::: Records for the task :::

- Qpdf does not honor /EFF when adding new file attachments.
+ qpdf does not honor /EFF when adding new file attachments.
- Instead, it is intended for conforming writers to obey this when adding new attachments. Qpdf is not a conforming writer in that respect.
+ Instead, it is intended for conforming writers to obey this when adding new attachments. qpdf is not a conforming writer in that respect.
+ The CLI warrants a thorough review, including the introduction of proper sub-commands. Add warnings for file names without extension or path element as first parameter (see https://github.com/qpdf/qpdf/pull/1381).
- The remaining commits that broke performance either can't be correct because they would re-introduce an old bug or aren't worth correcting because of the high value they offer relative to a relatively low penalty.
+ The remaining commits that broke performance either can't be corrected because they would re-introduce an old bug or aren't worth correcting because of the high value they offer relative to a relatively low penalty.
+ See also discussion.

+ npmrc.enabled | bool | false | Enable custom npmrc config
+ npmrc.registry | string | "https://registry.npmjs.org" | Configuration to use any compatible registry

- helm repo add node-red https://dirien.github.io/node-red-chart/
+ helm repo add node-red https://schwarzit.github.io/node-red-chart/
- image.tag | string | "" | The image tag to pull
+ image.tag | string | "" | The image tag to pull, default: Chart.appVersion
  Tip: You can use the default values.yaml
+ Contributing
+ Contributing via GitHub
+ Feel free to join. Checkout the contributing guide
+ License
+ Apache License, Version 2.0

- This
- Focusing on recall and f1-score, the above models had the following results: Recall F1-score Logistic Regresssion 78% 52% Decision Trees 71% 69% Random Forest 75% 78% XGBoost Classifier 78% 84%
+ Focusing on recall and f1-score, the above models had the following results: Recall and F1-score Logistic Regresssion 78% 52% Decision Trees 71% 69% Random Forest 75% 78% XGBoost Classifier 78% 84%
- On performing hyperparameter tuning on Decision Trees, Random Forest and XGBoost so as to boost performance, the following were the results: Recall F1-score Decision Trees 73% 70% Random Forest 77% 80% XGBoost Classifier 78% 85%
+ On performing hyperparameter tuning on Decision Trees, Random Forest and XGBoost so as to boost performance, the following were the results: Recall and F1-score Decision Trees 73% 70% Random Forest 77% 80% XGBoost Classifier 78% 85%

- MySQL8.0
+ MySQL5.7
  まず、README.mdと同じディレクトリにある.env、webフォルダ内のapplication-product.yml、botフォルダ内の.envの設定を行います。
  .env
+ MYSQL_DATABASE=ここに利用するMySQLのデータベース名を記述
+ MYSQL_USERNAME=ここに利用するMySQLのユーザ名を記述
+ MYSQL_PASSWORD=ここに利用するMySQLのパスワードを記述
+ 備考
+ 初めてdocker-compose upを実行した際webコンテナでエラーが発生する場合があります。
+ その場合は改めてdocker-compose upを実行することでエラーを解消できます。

:::

What is required: The answer must consist of every line from the entries above that contains the string "file".

Expected answer:
- Qpdf does not honor /EFF when adding new file attachments.
+ qpdf does not honor /EFF when adding new file attachments.
+ The CLI warrants a thorough review, including the introduction of proper sub-commands. Add warnings for file names without extension or path element as first parameter (see https://github.com/qpdf/qpdf/pull/1381).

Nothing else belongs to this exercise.